→ **PROMPT**
The pictures are to be left out, and all remaining data is to be transcribed exactly as it appears.

→ **WORKING DATA**
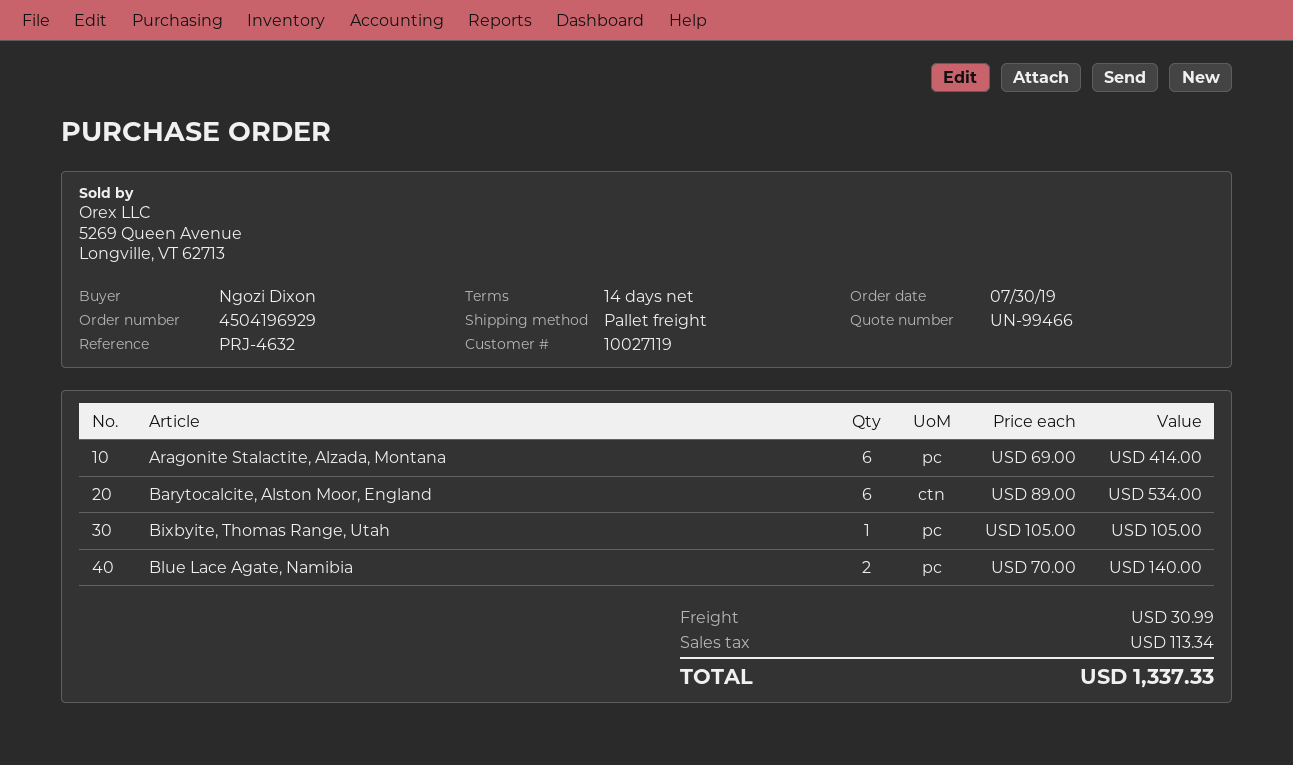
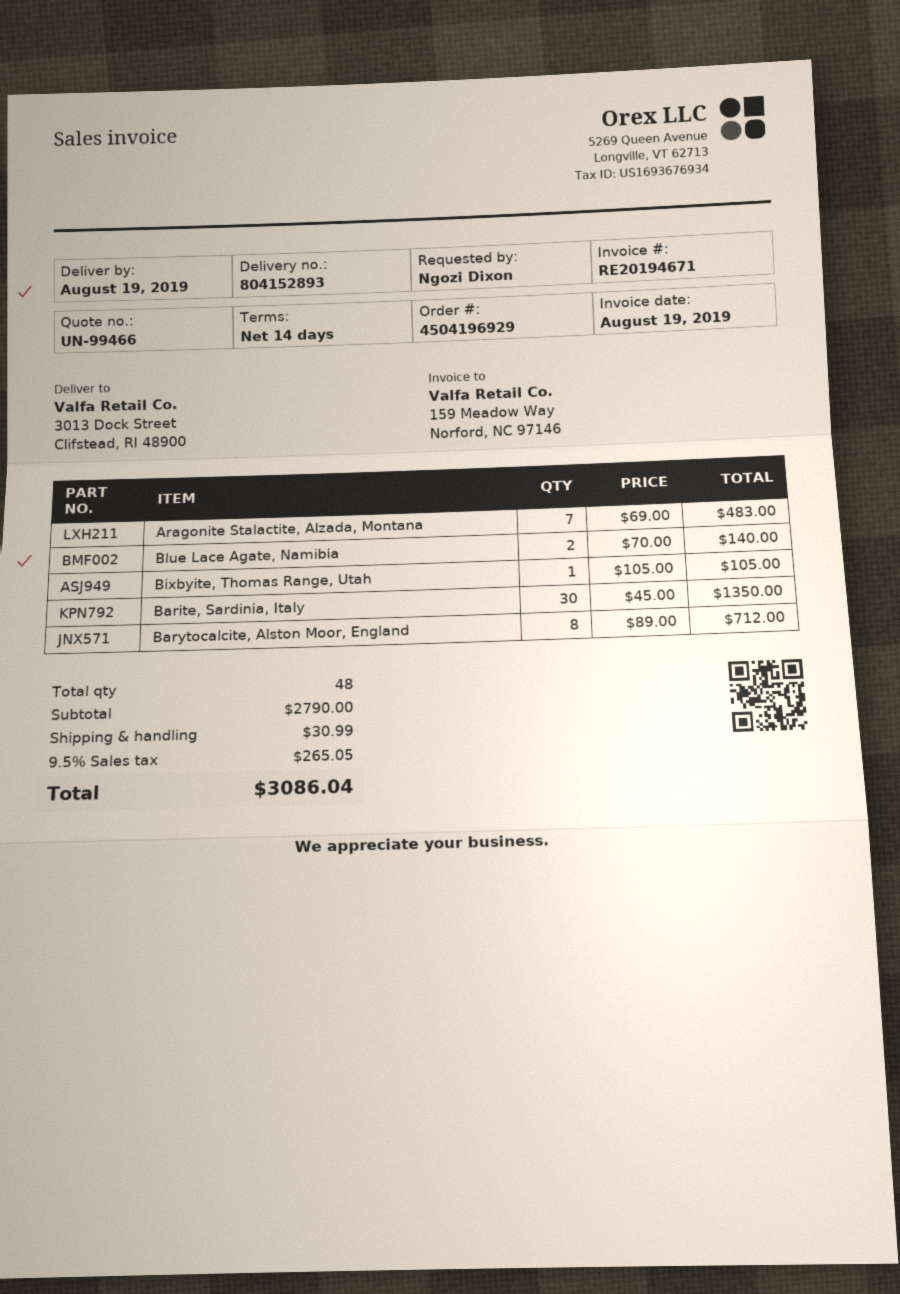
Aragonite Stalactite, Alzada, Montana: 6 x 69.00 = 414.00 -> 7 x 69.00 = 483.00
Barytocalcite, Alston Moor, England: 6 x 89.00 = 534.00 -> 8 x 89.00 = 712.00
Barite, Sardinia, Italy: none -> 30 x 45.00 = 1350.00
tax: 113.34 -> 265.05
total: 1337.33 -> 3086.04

→ **TASK ANSWER**
Aragonite Stalactite, Alzada, Montana: 6 x 69.00 = 414.00 -> 7 x 69.00 = 483.00
Barytocalcite, Alston Moor, England: 6 x 89.00 = 534.00 -> 8 x 89.00 = 712.00
Barite, Sardinia, Italy: none -> 30 x 45.00 = 1350.00
tax: 113.34 -> 265.05
total: 1337.33 -> 3086.04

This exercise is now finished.